-- Excerpted data follows --

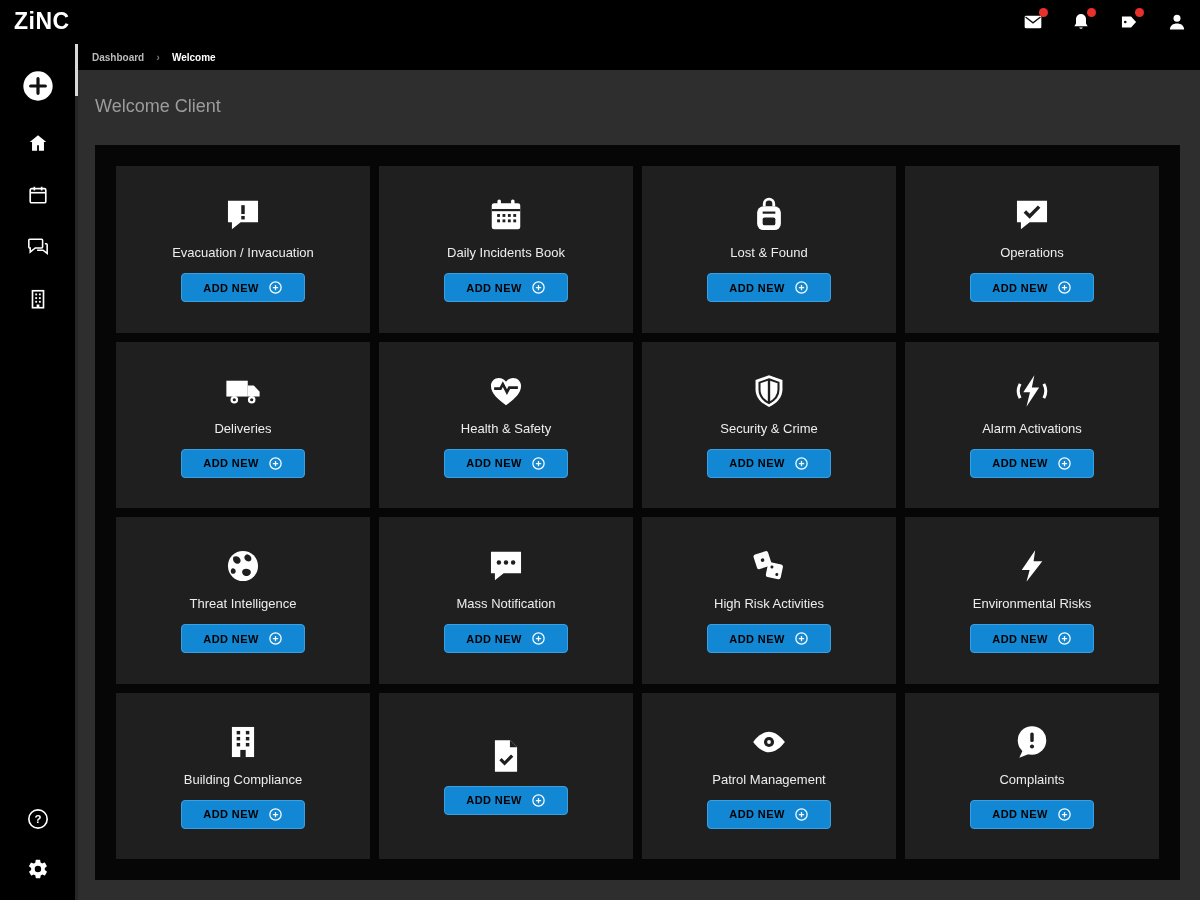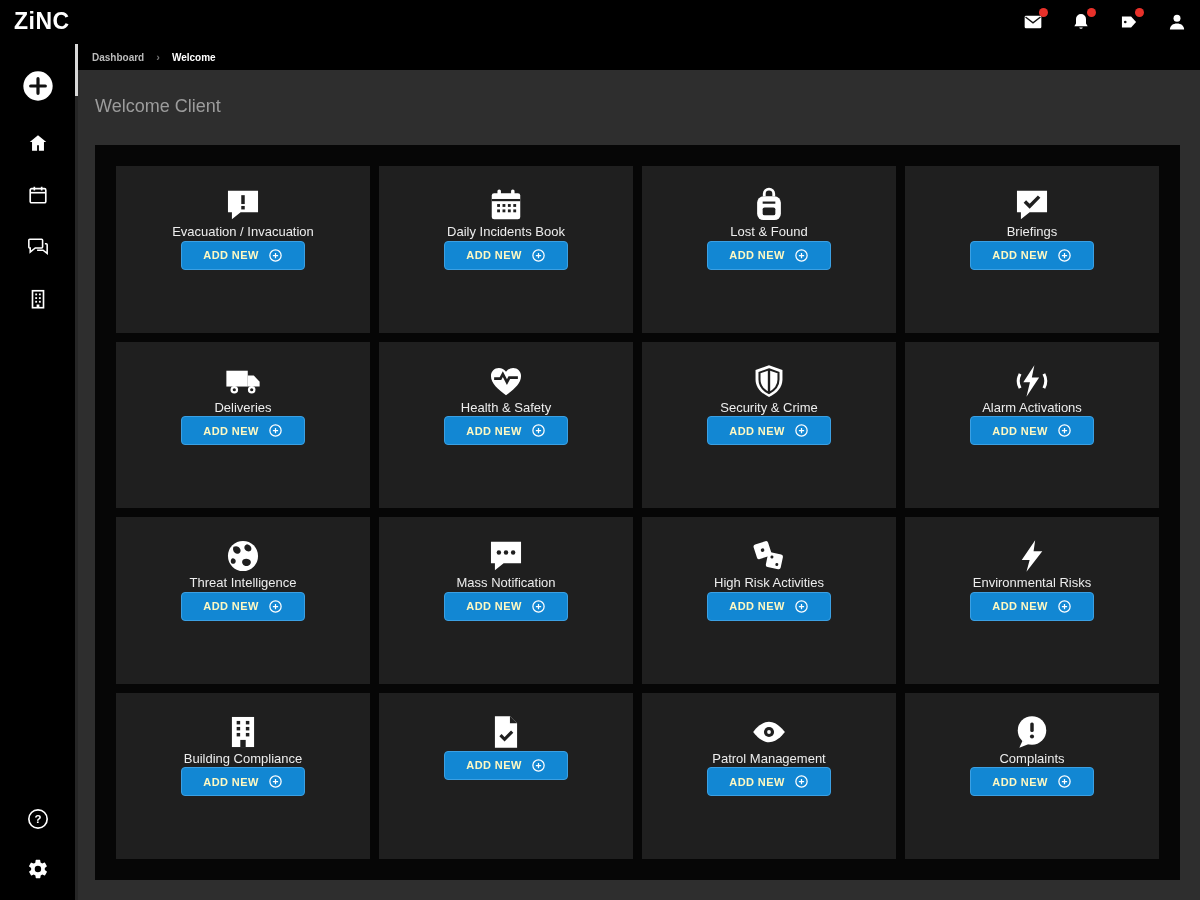--- a/index.html
+++ b/index.html
@@ -28,24 +28,24 @@
   .crumb-sep { color:#777; font-size:11px; }
   .crumb-b { color:#fff; cursor:pointer; }
 
   .main { position:absolute; left:78px; top:70px; width:1122px; height:830px; background:#2e2e2e; }
   .page-title { position:absolute; left:17px; top:26px; font-size:18px; color:#9c9c9c; }
 
   .panel { position:absolute; left:17px; top:75px; width:1085px; height:735px; background:#060606; display:flex; }
   .inc-col { width:167px; background:#272727; display:flex; flex-direction:column; align-items:center; justify-content:center; gap:22px; }
   .inc-label { color:#fff; font-size:15px; }
   .grid { flex:1; display:grid; grid-template-columns:repeat(4,1fr); grid-auto-rows:1fr; gap:9px; padding:21px; }
-  .card { background:#1f1f1f; display:flex; flex-direction:column; align-items:center; padding:20px 14px; }
+  .card { background:#1f1f1f; display:flex; flex-direction:column; align-items:center; justify-content:center; gap:11px; padding:20px 14px; }
   .card-icon { display:flex; }
   .card-label { color:#ededed; font-size:13px; text-align:center; line-height:1.3; }
-  .add-btn { width:124px; height:29px; background:#1287d3; border:1px solid #3ba0e3; border-radius:4px; color:#fef9c3; display:flex; align-items:center; justify-content:center; gap:9px; cursor:pointer; font-family:inherit; }
+  .add-btn { width:124px; height:29px; background:#1287d3; border:1px solid #3ba0e3; border-radius:4px; color:#000000; display:flex; align-items:center; justify-content:center; gap:9px; cursor:pointer; font-family:inherit; }
   .btn-label { font-size:11px; font-weight:bold; letter-spacing:.4px; }
   .plus-badge { display:flex; }
 </style>
 </head>
 <body>
 
 <div class="topbar">
   <div class="logo">ZiNC</div>
   <div class="tb-actions">
       <div class="tb-action">
@@ -228,21 +228,21 @@
     </button>
   </div>
 
   <div class="card">
     <span class="card-icon">
             <svg width="38" height="38" viewBox="0 0 24 24">
               <path d="M2.5 3h19v13.5H10.5L5 21v-4.5H2.5z" fill="#fff"></path>
               <path d="M7.5 9.8l3 3L16.5 6.7" fill="none" stroke="#1f1f1f" stroke-width="2.2"></path>
             </svg>
           </span>
-    <div class="card-label">Briefings</div>
+    <div class="card-label">Operations</div>
     <button class="add-btn">
       <span class="btn-label">ADD NEW</span>
       <span class="plus-badge">
               <svg width="15" height="15" viewBox="0 0 24 24">
                 <circle cx="12" cy="12" r="9" fill="none" stroke="#fff" stroke-width="2"></circle>
                 <path d="M12 7.8v8.4M7.8 12h8.4" stroke="#fff" stroke-width="2"></path>
               </svg>
             </span>
     </button>
   </div>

-- Excerpted data concluded --

[What the task requires]
Pictures are to be left out; the rest of the listing should be printed exactly.

[Answer to the problem]
--- a/index.html
+++ b/index.html
@@ -28,24 +28,24 @@
   .crumb-sep { color:#777; font-size:11px; }
   .crumb-b { color:#fff; cursor:pointer; }
 
   .main { position:absolute; left:78px; top:70px; width:1122px; height:830px; background:#2e2e2e; }
   .page-title { position:absolute; left:17px; top:26px; font-size:18px; color:#9c9c9c; }
 
   .panel { position:absolute; left:17px; top:75px; width:1085px; height:735px; background:#060606; display:flex; }
   .inc-col { width:167px; background:#272727; display:flex; flex-direction:column; align-items:center; justify-content:center; gap:22px; }
   .inc-label { color:#fff; font-size:15px; }
   .grid { flex:1; display:grid; grid-template-columns:repeat(4,1fr); grid-auto-rows:1fr; gap:9px; padding:21px; }
-  .card { background:#1f1f1f; display:flex; flex-direction:column; align-items:center; padding:20px 14px; }
+  .card { background:#1f1f1f; display:flex; flex-direction:column; align-items:center; justify-content:center; gap:11px; padding:20px 14px; }
   .card-icon { display:flex; }
   .card-label { color:#ededed; font-size:13px; text-align:center; line-height:1.3; }
-  .add-btn { width:124px; height:29px; background:#1287d3; border:1px solid #3ba0e3; border-radius:4px; color:#fef9c3; display:flex; align-items:center; justify-content:center; gap:9px; cursor:pointer; font-family:inherit; }
+  .add-btn { width:124px; height:29px; background:#1287d3; border:1px solid #3ba0e3; border-radius:4px; color:#000000; display:flex; align-items:center; justify-content:center; gap:9px; cursor:pointer; font-family:inherit; }
   .btn-label { font-size:11px; font-weight:bold; letter-spacing:.4px; }
   .plus-badge { display:flex; }
 </style>
 </head>
 <body>
 
 <div class="topbar">
   <div class="logo">ZiNC</div>
   <div class="tb-actions">
       <div class="tb-action">
@@ -228,21 +228,21 @@
     </button>
   </div>
 
   <div class="card">
     <span class="card-icon">
             <svg width="38" height="38" viewBox="0 0 24 24">
               <path d="M2.5 3h19v13.5H10.5L5 21v-4.5H2.5z" fill="#fff"></path>
               <path d="M7.5 9.8l3 3L16.5 6.7" fill="none" stroke="#1f1f1f" stroke-width="2.2"></path>
             </svg>
           </span>
-    <div class="card-label">Briefings</div>
+    <div class="card-label">Operations</div>
     <button class="add-btn">
       <span class="btn-label">ADD NEW</span>
       <span class="plus-badge">
               <svg width="15" height="15" viewBox="0 0 24 24">
                 <circle cx="12" cy="12" r="9" fill="none" stroke="#fff" stroke-width="2"></circle>
                 <path d="M12 7.8v8.4M7.8 12h8.4" stroke="#fff" stroke-width="2"></path>
               </svg>
             </span>
     </button>
   </div>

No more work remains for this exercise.